Emily Zhu

Teachers Michelle Bissonnette and David Campbell guest write in support of the credit/no-credit grading policy for the spring 2020 semester.

Credit/no credit grading: It’s about reality, not charity (Op-Ed)

April 14, 2020

As President, and former President, of the District Teachers Association (DTA) for MVLA, and as teachers with collectively three decades of experiences in our district, we feel compelled to address some of the issues in Guest opinion: Let’s not allow COVID-19 to harm any student’s grades, written by MVLA School Board member Phil Faillace. 

We, along with other colleagues, spoke at the Monday, April 6 MVLA School Board meeting in support of MVLA Superintendent Nellie Meyers’s recommendation to move to a credit/no credit grading system for the final semester of the 2019-2020 school year. We are grateful that the MVLAUHSD Board of Trustees has exhibited sound judgment and regard for educational experts in the district and broader education community by voting in favor of credit/no credit grading. 

This is the best approach to address the unstable environment for teaching during a global pandemic. Teachers across the country are being asked the impossible, and we will rise to the occasion, as we always do.

Assigning letter grades to our students is equal to assessing their access to technology and WiFi, their housing security and ableism.

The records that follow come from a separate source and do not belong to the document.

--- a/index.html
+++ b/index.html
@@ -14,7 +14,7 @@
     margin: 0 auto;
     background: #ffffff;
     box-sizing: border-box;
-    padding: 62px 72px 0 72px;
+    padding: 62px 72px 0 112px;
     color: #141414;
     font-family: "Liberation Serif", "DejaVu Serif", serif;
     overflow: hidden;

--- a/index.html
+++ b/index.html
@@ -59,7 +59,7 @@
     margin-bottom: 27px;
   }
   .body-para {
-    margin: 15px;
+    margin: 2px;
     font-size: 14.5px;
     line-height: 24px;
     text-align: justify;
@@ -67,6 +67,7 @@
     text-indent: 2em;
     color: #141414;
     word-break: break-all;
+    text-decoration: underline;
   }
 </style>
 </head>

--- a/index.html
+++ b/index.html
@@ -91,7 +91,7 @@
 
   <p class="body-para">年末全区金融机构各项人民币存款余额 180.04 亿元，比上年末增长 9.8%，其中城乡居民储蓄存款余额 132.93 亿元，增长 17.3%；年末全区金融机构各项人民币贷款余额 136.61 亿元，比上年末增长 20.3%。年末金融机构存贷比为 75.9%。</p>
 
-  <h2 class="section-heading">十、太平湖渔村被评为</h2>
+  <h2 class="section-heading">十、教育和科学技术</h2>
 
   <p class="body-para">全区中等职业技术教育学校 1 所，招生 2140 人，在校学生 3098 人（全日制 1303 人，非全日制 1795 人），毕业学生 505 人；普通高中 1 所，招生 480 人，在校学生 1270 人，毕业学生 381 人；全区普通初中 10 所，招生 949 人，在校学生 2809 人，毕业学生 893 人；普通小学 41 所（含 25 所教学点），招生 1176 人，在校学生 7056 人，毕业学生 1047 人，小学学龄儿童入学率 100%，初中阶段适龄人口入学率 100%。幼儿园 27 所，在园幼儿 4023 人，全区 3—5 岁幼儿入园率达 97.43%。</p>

Learning during COVID-19 highlights the inequities that already exist when we’re learning inside four walls. The power of equity that a physical classroom provides is impossible to replicate through distance learning. In effect, assigning letter grades to our students is equal to assessing their access to technology and WiFi, their housing security and ableism. This is why so many districts have moved to this model, including neighboring districts in Santa Clara and Palo Alto. In recent days, the University of California system, Yale, Harvard, MIT, Dartmouth, Stanford and many other colleges have made the shift too, opting to focus on students’ learning experiences over grades.

It is also why this semester will stand as an anomaly to most colleges and universities when assessing student achievement. Colleges and universities will forever have an asterisk by the spring semester of this school year. They will question the validity and rigor of learning experiences, as well as the reliability of grades and what they represent. 

We simply aren’t willing to take that chance with students’ futures.

Below, we outline research that shows moving to a credit/no credit system will offer the greatest benefit to students.

Basic needs such as food, water, warmth and security must be met first.

For many students, including high-achieving students throughout our community, this pandemic is jeopardizing even the most basic of human needs. Family stability is being tested in ways that transcend socioeconomics and access to resources. Abraham Maslow’s “Hierarchy of Needs” illustrates that the most basic physiological and safety needs such as food, water, warmth and security must be met before higher-level needs such as esteem and self-actualization can be satisfied. In other words, you need a belly full of food and to know that you’re safe to achieve your full potential. Continuing to grade students by traditional measures will not only widen the achievement gap between students in this district, but it can also disadvantage high-achieving students who are trying to report and maintain letter grades as well. 

Online learning reduces student success and lowers a student’s GPA.

EdTrust Vice President of Higher Education Policy and Practice Wil Del Pilar, in his piece titled “Thoughts from a Former College Admissions Officer in the COVID-19 Era,” points to an article of online learning as colleges try to provide access to more students. The study answers the question, “As schools [close or] move to an online platform, how will students’ grades be impacted? Some research has shown that online learning reduces student success and lowers a student’s GPA. Given this, institutions should carefully consider students’ GPAs prior to and after, if online learning was implemented, the disruption of their learning.”

According to a different study,Virtual Classrooms: How Online College Courses Affect Student Success,” it appears that “taking a course online, instead of in-person, reduces student success… The estimated effect is a 0.44 grade point drop in a course grade, which amounts to one third of a standard deviation decline.”

Students taking the course in-person earned roughly a B− grade (2.8) on average while their peers in online classes earned a C (2.4). Additionally, taking a course online reduces a student’s GPA the following term by 0.15 points (Bettinger et al.).

The same study says “the negative effect of online course-taking occurs across the distribution of course grades; taking a course online reduces the probability of earning an A or higher by 12.2 percentage points, a B or higher by 13.5 points, a C or higher by 10.1 points, and a D or higher (passing the course) by 8.5 points (results presented in online Appendix Table 4, page 15).

A credit/no credit system alleviates the potential negative consequences for all students who have dreams of attending college. This shift reduces the overwhelming pressure that learning in this environment causes. Staff can administer assessments without having to overly focus on maintaining the integrity of the fine delineations of letter grades. Students can focus on what is needed most at this moment: maintaining their well-being and learning.

We appreciate the opportunity to share our thoughts on this critical issue facing our community.


Note: Michelle Bissonnette is an English and Global Connections teacher at Los Altos. David Campbell is a Spanish teacher at Mountain View High School.